He lanzado el lápiz contra la pared, necesito descargar esta frustración y los ladrillos me han resultado la mejor opción. Soy incapaz de acabar la historia en la que trabajo, se me ha atascado en algún punto entre el cerebro y la mano.
Estoy cansada. El calendario dice que es dieciocho de enero, pero mi cuerpo siente que es el día trescientos desde Año Nuevo. Las horas pasan lentas cuando las cosas no salen.
Tengo frío. He pensado que era por los tres grados que marca el termómetro o por las ventanas viejas. Pero no, no es eso. Llevo demasiado tiempo engañándome y es hora de reconocer que soy un fraude.
¿Cuándo me pareció brillante esta absurda idea de ser escritora? Ganar un par de concursos de relatos y la propuesta para publicar mi primera novela me ha cegado. Ya me veía en cientos de librerías firmando ejemplares, en presentaciones y fiestas tomando copas de vino, en la inauguración de la biblioteca de mi pueblo a la que pondrían mi nombre, entrevistas en los medios…
Abrir los ojos ha sido lo más fácil.
Las horas frente al ordenador no son glamurosas y solo he conseguido tener presbicia y unas gafas horribles, pero baratas. Los mensajes de la editora se acumulaban en la bandeja de entrada así que le he contestado antes de que ella me desenmascare. Soy una embustera y llevo meses engañándola, ni tengo talento ni sé escribir.
El lápiz sigue en el suelo, ya lo recogeré, no me hace falta. Ahora solo necesito un café y un buen libro para sentirme en paz. He apagado el móvil, hay ruido en mi cabeza, mucho, mucho ruido, así que lo mejor será alejarme de él y seguir con mi plan de leer.

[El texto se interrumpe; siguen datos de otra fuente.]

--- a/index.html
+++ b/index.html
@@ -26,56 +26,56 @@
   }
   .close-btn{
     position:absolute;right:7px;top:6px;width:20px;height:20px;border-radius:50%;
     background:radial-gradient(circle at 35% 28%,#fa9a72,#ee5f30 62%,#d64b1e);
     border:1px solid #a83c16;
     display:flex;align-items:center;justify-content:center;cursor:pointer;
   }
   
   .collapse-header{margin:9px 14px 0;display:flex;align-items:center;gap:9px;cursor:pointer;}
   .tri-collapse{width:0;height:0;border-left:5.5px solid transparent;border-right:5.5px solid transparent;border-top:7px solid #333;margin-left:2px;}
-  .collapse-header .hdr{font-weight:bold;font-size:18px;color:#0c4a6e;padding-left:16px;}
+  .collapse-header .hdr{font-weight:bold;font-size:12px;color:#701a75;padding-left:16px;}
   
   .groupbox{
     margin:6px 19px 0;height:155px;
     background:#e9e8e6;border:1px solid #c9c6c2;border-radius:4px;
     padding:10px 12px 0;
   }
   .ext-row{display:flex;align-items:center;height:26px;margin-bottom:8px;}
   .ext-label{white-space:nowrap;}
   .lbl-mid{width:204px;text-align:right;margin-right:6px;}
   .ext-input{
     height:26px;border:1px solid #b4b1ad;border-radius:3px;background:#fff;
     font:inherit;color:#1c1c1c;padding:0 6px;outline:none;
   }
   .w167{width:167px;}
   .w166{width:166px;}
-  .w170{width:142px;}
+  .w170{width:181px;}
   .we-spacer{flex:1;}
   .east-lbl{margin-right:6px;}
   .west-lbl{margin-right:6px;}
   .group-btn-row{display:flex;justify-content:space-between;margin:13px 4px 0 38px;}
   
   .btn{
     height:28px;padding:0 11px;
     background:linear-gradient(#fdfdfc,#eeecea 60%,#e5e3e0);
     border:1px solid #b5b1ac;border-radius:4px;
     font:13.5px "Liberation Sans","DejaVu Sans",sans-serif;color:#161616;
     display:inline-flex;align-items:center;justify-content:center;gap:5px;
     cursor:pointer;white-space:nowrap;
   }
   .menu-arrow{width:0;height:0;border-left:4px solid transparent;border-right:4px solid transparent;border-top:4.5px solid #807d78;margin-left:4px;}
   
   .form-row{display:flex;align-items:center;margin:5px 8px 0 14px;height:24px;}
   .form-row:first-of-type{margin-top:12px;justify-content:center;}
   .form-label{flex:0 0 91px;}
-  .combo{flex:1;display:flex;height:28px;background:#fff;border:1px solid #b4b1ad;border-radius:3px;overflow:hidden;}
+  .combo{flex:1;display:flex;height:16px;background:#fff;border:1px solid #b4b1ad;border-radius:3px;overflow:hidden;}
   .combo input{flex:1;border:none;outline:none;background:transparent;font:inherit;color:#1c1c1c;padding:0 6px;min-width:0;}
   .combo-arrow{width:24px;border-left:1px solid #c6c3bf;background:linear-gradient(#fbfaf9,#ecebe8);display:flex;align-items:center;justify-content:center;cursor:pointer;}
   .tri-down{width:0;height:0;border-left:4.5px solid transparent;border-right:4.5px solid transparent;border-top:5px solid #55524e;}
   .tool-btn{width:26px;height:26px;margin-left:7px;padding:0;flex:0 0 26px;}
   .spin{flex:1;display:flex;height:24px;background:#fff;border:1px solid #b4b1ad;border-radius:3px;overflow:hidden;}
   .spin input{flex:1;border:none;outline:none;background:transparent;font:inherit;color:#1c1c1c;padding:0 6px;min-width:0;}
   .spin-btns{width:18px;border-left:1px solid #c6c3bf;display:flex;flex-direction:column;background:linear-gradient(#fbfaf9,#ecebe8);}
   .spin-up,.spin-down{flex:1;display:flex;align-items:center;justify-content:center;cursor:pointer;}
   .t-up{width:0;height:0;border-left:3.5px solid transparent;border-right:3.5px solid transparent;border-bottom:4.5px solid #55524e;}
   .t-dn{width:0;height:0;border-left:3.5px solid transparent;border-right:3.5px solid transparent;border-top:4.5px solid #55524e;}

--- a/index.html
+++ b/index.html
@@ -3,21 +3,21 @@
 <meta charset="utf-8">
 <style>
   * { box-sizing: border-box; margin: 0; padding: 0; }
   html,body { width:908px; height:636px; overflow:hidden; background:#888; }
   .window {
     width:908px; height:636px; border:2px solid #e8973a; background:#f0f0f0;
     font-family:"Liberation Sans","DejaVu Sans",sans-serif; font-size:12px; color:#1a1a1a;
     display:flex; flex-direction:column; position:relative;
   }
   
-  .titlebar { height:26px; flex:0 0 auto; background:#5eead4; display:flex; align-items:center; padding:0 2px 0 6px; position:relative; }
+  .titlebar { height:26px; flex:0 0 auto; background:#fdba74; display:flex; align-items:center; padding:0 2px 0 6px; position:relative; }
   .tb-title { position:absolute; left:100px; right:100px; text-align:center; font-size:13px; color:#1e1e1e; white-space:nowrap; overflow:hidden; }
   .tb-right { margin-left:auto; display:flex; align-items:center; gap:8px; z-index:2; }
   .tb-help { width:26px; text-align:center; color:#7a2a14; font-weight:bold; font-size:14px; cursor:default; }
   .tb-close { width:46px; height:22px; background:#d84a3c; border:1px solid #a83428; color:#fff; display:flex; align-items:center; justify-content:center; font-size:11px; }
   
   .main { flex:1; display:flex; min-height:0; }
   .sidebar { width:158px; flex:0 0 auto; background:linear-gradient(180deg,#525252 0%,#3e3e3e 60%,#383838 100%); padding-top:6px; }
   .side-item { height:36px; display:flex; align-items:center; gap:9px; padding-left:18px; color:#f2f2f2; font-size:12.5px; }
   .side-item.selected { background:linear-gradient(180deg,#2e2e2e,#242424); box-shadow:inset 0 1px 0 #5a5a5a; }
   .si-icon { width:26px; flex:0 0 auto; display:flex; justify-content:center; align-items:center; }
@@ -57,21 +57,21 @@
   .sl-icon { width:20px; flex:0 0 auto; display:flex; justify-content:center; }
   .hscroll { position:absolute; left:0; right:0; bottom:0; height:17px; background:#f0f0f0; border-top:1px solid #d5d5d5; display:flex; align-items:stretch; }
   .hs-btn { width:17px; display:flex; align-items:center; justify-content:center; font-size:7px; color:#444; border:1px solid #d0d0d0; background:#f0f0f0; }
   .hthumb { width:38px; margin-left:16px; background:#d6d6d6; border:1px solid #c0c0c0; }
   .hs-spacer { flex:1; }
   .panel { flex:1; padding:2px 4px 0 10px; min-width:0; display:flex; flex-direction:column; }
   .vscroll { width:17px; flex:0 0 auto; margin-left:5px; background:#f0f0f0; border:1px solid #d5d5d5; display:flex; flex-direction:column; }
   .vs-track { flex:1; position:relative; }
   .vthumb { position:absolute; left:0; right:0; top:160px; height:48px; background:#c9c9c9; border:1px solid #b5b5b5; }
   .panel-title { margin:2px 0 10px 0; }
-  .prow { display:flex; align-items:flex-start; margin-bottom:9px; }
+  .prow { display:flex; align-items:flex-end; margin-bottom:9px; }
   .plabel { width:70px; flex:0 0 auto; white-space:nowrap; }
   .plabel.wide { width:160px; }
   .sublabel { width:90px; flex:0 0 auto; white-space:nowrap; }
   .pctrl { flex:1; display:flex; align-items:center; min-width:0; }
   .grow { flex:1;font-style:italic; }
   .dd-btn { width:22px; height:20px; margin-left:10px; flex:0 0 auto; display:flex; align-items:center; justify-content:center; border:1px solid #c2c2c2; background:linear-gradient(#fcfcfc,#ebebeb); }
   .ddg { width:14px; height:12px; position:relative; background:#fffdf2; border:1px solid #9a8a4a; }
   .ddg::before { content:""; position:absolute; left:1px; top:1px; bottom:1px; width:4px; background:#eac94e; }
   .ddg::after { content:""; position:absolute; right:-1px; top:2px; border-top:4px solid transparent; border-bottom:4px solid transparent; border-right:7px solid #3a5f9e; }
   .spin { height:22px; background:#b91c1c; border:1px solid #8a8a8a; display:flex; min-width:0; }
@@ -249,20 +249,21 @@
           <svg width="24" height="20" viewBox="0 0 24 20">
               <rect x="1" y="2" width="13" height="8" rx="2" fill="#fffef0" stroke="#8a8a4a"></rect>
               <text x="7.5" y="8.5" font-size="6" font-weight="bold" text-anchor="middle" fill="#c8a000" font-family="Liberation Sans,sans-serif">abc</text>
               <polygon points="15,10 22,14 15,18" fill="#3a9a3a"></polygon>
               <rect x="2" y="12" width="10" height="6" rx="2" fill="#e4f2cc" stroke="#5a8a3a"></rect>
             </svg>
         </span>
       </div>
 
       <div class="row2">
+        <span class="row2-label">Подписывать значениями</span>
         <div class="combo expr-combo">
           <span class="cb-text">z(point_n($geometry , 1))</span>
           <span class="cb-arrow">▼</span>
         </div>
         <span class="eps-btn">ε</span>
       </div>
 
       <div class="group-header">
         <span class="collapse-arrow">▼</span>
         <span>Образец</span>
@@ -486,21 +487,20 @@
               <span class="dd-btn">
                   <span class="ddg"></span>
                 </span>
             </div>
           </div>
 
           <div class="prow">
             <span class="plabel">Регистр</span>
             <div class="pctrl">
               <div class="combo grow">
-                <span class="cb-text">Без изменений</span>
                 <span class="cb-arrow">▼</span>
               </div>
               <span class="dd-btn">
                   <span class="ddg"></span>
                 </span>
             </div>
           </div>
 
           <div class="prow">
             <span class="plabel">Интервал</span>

Tomo un sorbo del café y dejo que los ojos se deslicen hasta el punto en el que lo dejé ayer. Siento un cosquilleo cuando vuelvo a meterme en la historia. A medida que avanzo entre las palabras, el ruido se apaga, he pulsado el interruptor correcto. Me muevo serpenteando entre las líneas y salto de párrafo a párrafo como de niña saltaba sobre los charcos.
Un giro repentino me eriza la piel. Tiro el libro al sofá y apuro el café. Recojo el lápiz y lo dejo que se mueva sobre el cuaderno a un ritmo frenético.
Cuando por fin dibuja el último punto en el papel, he perdido la noción del tiempo. La luz del atardecer entra por la ventana y me descoloca. ¿Qué hora es? ¿Cuánto llevo escribiendo?
Enciendo el móvil, no hay señal de la editora. Le escribo con la buena nueva. Me he desbloqueado.
Me siento extraña. El móvil suena, tengo un nuevo correo electrónico. La editora, ahora sí. No ha escrito mucho, solo dos o tres frases. “Si hubiera echado cuenta a cada escritor que me ha dicho que era un impostor, viviría de cultivar patatas”.